I’m trying to write up a simple program to read pixels from an image and I decided to use a char4 type to keep with the 4byte alignment criteria for memory coalescing.
Image i size is 640x480, 1 byte per pixel ( grayscale).
Allocated memory using cudaMallocPitch returns a pitch value of 768.
In the kernel, I simply copy from a char4 source to a char4 destination. Both are allocated to the same size.
[codebox]int offset = threadIdx.x + blockIdx.y * pitch;
output[ offset ] = input[ offset ];[/codebox]
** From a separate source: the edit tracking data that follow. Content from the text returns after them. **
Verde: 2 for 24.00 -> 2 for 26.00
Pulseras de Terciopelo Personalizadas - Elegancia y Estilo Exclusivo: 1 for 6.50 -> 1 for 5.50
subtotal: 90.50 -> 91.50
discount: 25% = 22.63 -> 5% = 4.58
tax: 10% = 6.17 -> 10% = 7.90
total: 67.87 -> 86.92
BlockDim = 160 x 1 ( basically 1 block reads 1 row of the image )
GridDim = 1 x 480
While theoretically this should allow for coalesced reads within each thread block (which is what cudaMallocPitch is supposed to guarantee), the profiler actually reports this isn’t the case! Note: For some weird reason my profiler reports the number of uncoalsced reads, but not the number of coalesced reads ( which is always zero ).
If I set gridDim to 1 x 3, the profiler reports no uncoalsced reads/writes
If I set gridDim to 1 x 4, profiler says there’s 640 uncoalsced reads and 1280 uncoalsced writes. Another strange thing is how can there be more writes than reads when it’s doing a 1:1 copy?
PS. cuda device is sm1.1